■ Task to carry out ■
Reproduce the entries below, please. Keep every character the same.

■ Provided data ■
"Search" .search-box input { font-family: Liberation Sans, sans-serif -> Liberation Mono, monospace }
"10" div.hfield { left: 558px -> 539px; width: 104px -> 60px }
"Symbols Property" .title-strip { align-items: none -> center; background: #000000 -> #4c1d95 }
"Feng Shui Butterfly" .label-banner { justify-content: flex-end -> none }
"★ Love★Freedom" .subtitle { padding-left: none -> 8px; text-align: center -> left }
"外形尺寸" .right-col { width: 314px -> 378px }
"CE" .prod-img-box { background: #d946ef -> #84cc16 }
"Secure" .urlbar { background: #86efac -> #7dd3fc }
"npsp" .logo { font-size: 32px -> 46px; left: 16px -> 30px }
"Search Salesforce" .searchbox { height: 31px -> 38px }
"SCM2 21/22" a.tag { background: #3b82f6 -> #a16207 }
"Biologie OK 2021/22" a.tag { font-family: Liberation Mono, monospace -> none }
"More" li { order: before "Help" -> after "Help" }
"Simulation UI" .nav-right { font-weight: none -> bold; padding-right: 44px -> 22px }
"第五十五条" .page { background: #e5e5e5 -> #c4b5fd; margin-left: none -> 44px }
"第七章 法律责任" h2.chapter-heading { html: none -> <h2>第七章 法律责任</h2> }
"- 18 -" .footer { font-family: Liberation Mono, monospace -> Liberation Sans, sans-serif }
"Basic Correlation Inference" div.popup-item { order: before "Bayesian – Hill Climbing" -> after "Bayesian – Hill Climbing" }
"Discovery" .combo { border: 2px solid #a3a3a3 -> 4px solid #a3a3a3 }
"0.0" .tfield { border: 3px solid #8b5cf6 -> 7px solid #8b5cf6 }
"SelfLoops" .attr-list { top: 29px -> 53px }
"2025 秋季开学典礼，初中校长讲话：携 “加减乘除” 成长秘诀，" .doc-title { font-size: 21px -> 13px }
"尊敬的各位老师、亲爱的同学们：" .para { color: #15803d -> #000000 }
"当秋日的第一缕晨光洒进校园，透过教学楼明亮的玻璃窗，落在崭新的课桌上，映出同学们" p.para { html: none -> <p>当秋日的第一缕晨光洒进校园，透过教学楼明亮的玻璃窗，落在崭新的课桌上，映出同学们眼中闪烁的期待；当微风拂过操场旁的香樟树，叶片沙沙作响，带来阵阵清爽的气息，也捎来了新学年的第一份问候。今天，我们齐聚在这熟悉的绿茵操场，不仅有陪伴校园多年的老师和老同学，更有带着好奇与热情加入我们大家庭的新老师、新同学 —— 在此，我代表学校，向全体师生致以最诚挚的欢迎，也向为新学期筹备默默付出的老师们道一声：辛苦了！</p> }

■ Written answer ■
"Search" .search-box input { font-family: Liberation Sans, sans-serif -> Liberation Mono, monospace }
"10" div.hfield { left: 558px -> 539px; width: 104px -> 60px }
"Symbols Property" .title-strip { align-items: none -> center; background: #000000 -> #4c1d95 }
"Feng Shui Butterfly" .label-banner { justify-content: flex-end -> none }
"★ Love★Freedom" .subtitle { padding-left: none -> 8px; text-align: center -> left }
"外形尺寸" .right-col { width: 314px -> 378px }
"CE" .prod-img-box { background: #d946ef -> #84cc16 }
"Secure" .urlbar { background: #86efac -> #7dd3fc }
"npsp" .logo { font-size: 32px -> 46px; left: 16px -> 30px }
"Search Salesforce" .searchbox { height: 31px -> 38px }
"SCM2 21/22" a.tag { background: #3b82f6 -> #a16207 }
"Biologie OK 2021/22" a.tag { font-family: Liberation Mono, monospace -> none }
"More" li { order: before "Help" -> after "Help" }
"Simulation UI" .nav-right { font-weight: none -> bold; padding-right: 44px -> 22px }
"第五十五条" .page { background: #e5e5e5 -> #c4b5fd; margin-left: none -> 44px }
"第七章 法律责任" h2.chapter-heading { html: none -> <h2>第七章 法律责任</h2> }
"- 18 -" .footer { font-family: Liberation Mono, monospace -> Liberation Sans, sans-serif }
"Basic Correlation Inference" div.popup-item { order: before "Bayesian – Hill Climbing" -> after "Bayesian – Hill Climbing" }
"Discovery" .combo { border: 2px solid #a3a3a3 -> 4px solid #a3a3a3 }
"0.0" .tfield { border: 3px solid #8b5cf6 -> 7px solid #8b5cf6 }
"SelfLoops" .attr-list { top: 29px -> 53px }
"2025 秋季开学典礼，初中校长讲话：携 “加减乘除” 成长秘诀，" .doc-title { font-size: 21px -> 13px }
"尊敬的各位老师、亲爱的同学们：" .para { color: #15803d -> #000000 }
"当秋日的第一缕晨光洒进校园，透过教学楼明亮的玻璃窗，落在崭新的课桌上，映出同学们" p.para { html: none -> <p>当秋日的第一缕晨光洒进校园，透过教学楼明亮的玻璃窗，落在崭新的课桌上，映出同学们眼中闪烁的期待；当微风拂过操场旁的香樟树，叶片沙沙作响，带来阵阵清爽的气息，也捎来了新学年的第一份问候。今天，我们齐聚在这熟悉的绿茵操场，不仅有陪伴校园多年的老师和老同学，更有带着好奇与热情加入我们大家庭的新老师、新同学 —— 在此，我代表学校，向全体师生致以最诚挚的欢迎，也向为新学期筹备默默付出的老师们道一声：辛苦了！</p> }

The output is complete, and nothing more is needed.